Fasta files and database export of all high-quality spacers associated with a taxonomically assigned repeat (THESE ARE LIKELY THE FILES YOU NEED IF YOU WANT TO CONNECT MGE TO POTENTIAL HOSTS):
- nr_spacers_hq-taxoselected_25-05-10.fna.gz: fasta file of high-quality spacers for which a repeat taxonomic assignment is available, non-redundant and gzipped, generated on May 10, 2025. These spacers are meant for host prediction analyses, were extracted from global_crispr_db_spacertaxa_2025-05-02.duckdb, and sequence identifiers correspond to spacer cluster id (see https://spacers.jgi.doe.gov). 
- global_crispr_db_spacertaxa_2025-05-02-tsv-bundle.tar.gz: tsv files providing information about the spacers included in the above fasta file.

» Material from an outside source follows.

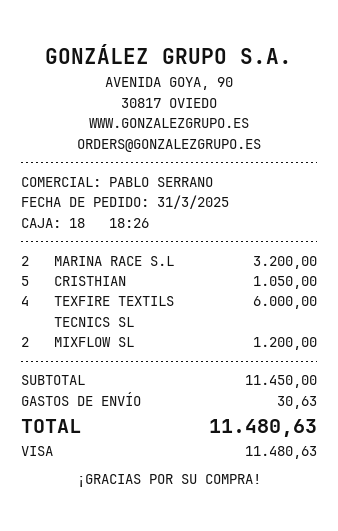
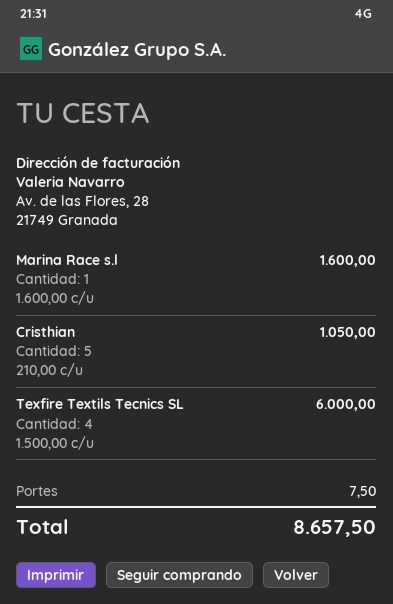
MARINA RACE S.L: 2 for 3200.00 -> 1 for 1600.00
MIXFLOW SL: 2 for 1200.00 -> none
shipping: 30.63 -> 7.50
total: 11480.63 -> 8657.50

Specifically, this bundle includes:
	All_spacers_info_filtered_clusters-Jul19-24.tsv: Provides a link between spacer cluster and individual spacers (i.e. which spacers are members of which clusters). 
	All_spacers_info_filtered-Jul19-24.tsv: Information about individual spacer, including original sample, repeat, and sequence. Note that the repeat information is also coded in the spacer identifier itself (second field, starting with "Ac_")
	Repeat_info_filtered_for_db-Nov1-24.tsv: Information about individual repeats, including taxonomic assignment and predicted CRISPR type
	Runs_to_ecosystem_and_sequencing_and_study_for_db-Jul28-24.tsv: Information about individual samples, including ecosystem classification
- global_crispr_db_spacertaxa_2025-05-02.duckdb: the database version of the above tsv bundle, available from https://spacers.jgi.doe.gov/s3-gateway/global_crispr_db_spacertaxa_2025-05-02.duckdb . See more information at https://spacers.jgi.doe.gov/quick_start/#database-versions . Only one of the two (the tsv or the duckdb database) are needed since these include the same information, but they are provided in these two different formats for convenience.


Fasta file export of all high-quality spacers:
- nr_spacers_hq-all_25-05-10.fna.gz: fasta file of high-quality spacers, non-redundant and gzipped, generated on May 10, 2025. These spacers were extracted from global_crispr_db_full_2025-05-02.duckdb, and sequence identifiers correspond to spacer cluster id (see https://spacers.jgi.doe.gov).